Data listing.
——————————
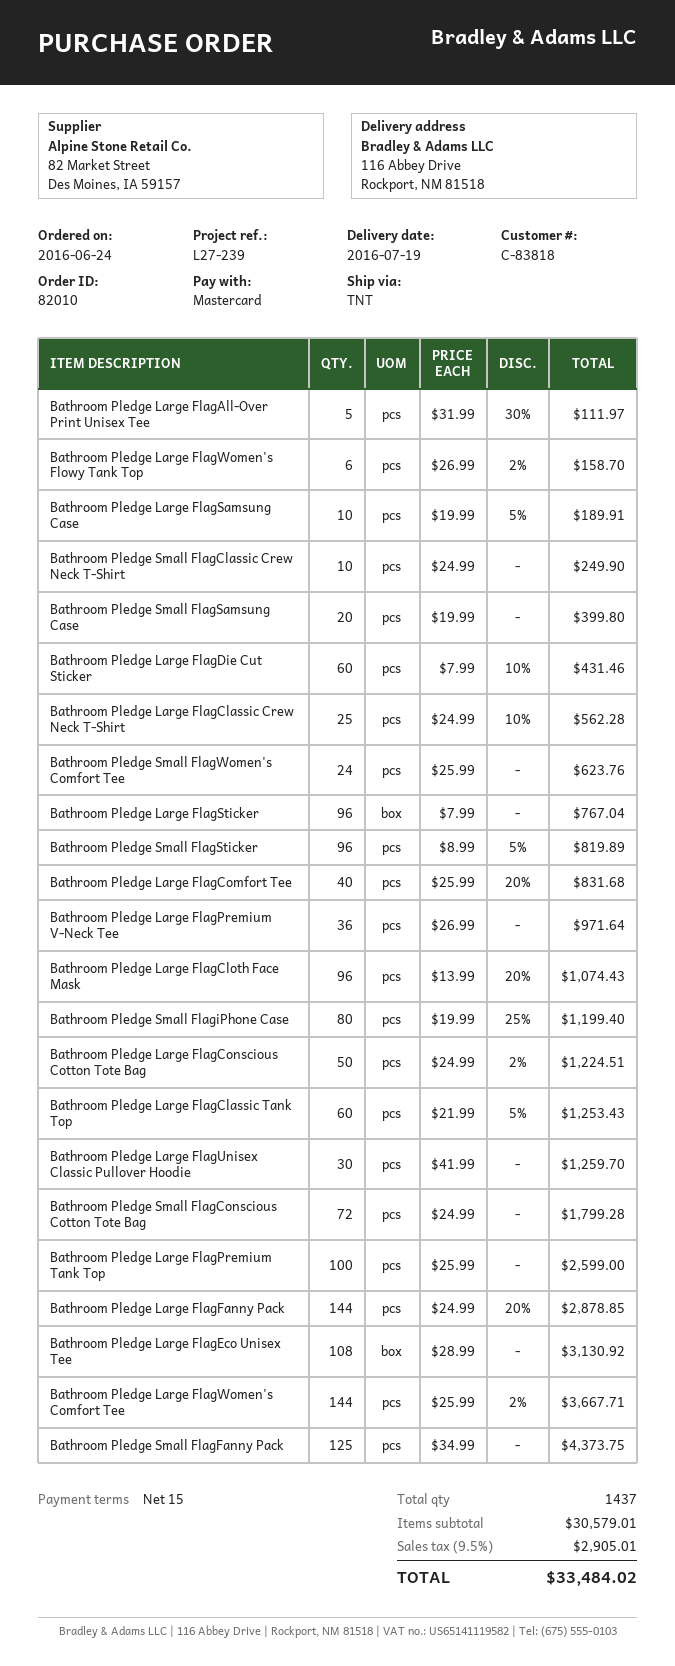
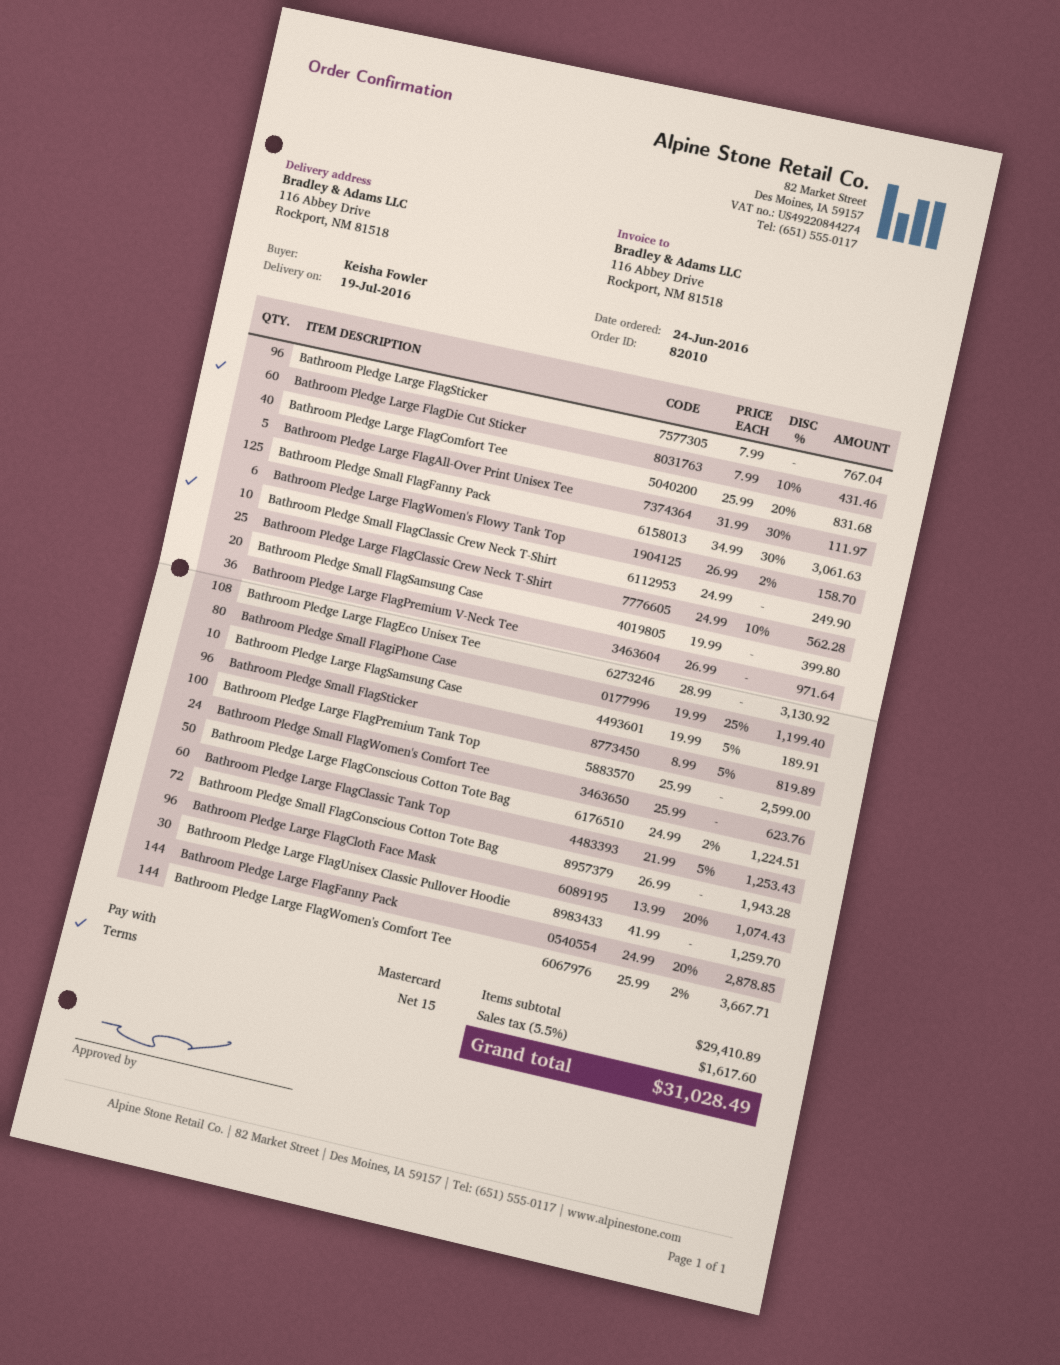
Bathroom Pledge Small FlagConscious Cotton Tote Bag: 72 x 24.99 = 1799.28 -> 72 x 26.99 = 1943.28
Bathroom Pledge Small FlagFanny Pack: 125 x 34.99 = 4373.75 -> 125 x 34.99 - 30% = 3061.63
subtotal: 30579.01 -> 29410.89
tax: 9.5% = 2905.01 -> 5.5% = 1617.60
total: 33484.02 -> 31028.49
——————————
What needs to be done. Reproduce the entries above word for word. Pictures stay out.

Answer to the problem.
Bathroom Pledge Small FlagConscious Cotton Tote Bag: 72 x 24.99 = 1799.28 -> 72 x 26.99 = 1943.28
Bathroom Pledge Small FlagFanny Pack: 125 x 34.99 = 4373.75 -> 125 x 34.99 - 30% = 3061.63
subtotal: 30579.01 -> 29410.89
tax: 9.5% = 2905.01 -> 5.5% = 1617.60
total: 33484.02 -> 31028.49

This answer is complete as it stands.